[Dataset items]
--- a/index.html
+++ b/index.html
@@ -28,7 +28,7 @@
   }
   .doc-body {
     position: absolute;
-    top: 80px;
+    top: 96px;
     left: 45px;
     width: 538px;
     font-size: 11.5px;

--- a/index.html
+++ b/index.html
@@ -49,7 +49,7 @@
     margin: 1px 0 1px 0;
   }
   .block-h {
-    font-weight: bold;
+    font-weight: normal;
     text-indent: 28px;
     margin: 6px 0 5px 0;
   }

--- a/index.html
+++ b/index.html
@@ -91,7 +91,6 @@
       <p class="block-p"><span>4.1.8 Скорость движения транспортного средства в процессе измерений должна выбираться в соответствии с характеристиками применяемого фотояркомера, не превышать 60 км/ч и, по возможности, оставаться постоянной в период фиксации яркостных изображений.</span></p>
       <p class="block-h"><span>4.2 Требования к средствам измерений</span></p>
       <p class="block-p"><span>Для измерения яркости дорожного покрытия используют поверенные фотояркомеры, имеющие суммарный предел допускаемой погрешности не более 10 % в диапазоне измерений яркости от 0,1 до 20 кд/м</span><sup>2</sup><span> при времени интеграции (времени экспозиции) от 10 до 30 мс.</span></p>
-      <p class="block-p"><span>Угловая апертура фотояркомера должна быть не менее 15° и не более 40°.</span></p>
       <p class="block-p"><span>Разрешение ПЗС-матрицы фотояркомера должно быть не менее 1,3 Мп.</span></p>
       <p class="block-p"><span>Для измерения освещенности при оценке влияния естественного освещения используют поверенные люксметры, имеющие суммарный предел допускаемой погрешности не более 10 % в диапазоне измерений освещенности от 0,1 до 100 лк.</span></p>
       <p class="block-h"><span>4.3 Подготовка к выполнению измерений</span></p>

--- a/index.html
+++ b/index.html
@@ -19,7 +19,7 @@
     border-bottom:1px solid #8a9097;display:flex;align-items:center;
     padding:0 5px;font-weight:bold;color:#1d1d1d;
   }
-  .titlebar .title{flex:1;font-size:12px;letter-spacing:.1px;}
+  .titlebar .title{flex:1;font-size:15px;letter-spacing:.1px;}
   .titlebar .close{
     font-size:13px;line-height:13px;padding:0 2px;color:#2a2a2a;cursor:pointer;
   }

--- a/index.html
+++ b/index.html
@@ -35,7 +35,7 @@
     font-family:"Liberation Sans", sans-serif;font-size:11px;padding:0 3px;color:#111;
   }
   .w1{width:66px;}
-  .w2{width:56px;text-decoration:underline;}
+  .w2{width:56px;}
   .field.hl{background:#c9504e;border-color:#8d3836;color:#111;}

### Exercise prompt
Return each line of the data that contains the string "color".

### Response to the exercise
     padding:0 5px;font-weight:bold;color:#1d1d1d;
     font-size:13px;line-height:13px;padding:0 2px;color:#2a2a2a;cursor:pointer;
     font-family:"Liberation Sans", sans-serif;font-size:11px;padding:0 3px;color:#111;
   .field.hl{background:#c9504e;border-color:#8d3836;color:#111;}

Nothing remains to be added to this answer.